Se l’importante non è partecipare

A vedere i fantasmagorici risultati di partecipazione al nostro NPE, viene spontaneo chiedersi se, per risolvere il problema dell’astensionismo, non sia il caso di adottare il voto elettronico. Ma vi siete mai chiesti perché questo sistema non venga utilizzato, non solo in Italia ma anche in molti altri Paesi?

Spesso si pensa che il motivo sia di natura tecnologica, in particolare legato alla sicurezza. Ma questo non è l’unico problema, e forse neppure il più grave. Il vero ostacolo al voto elettronico riguarda la libertà. Eh già, proprio la libertà.

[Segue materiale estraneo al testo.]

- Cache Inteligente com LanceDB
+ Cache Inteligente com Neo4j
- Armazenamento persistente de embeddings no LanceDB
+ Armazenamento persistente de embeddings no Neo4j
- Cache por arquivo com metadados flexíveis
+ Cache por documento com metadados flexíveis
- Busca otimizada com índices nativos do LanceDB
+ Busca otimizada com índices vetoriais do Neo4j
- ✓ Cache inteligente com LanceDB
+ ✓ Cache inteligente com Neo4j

Quando si vota da casa tramite dispositivi elettronici, non c’è alcuna certezza che l’elettore sia davvero solo e libero da pressioni. La cabina elettorale, spazio neutrale e protetto, viene sostituita da un ambiente privato ma potenzialmente vulnerabile. Questo può compromettere la libertà dell’atto di voto,

che dovrebbe essere personale, autonomo e segreto. Insomma, quando voti a casa, non c’è garanzia che tu sia solo. Potrebbero esserci pressioni familiari, ambientali, economiche o persino criminali.

Inoltre, anche la libertà di verificare il corretto funzionamento del processo democratico risulta compromessa. Nei sistemi elettronici chiusi, il cittadino è costretto a fidarsi del software e dell’infrastruttura senza avere gli strumenti per capire se il proprio voto sia stato registrato e conteggiato correttamente. In una votazione tradizionale, chiunque può partecipare allo spoglio, osservare, controllare. Nei sistemi elettronici chiusi, invece, tutto avviene all’interno di software spesso opachi. Il cittadino comune non ha strumenti per capire se il proprio voto è stato registrato e conteggiato correttamente. In una democrazia matura, però, la fiducia dovrebbe poggiare su trasparenza e verificabilità, non su un atto di fede nella tecnologia.

Giorgio Gaber cantava che la libertà è partecipazione. Ma questo vale solo se la partecipazione è davvero libera.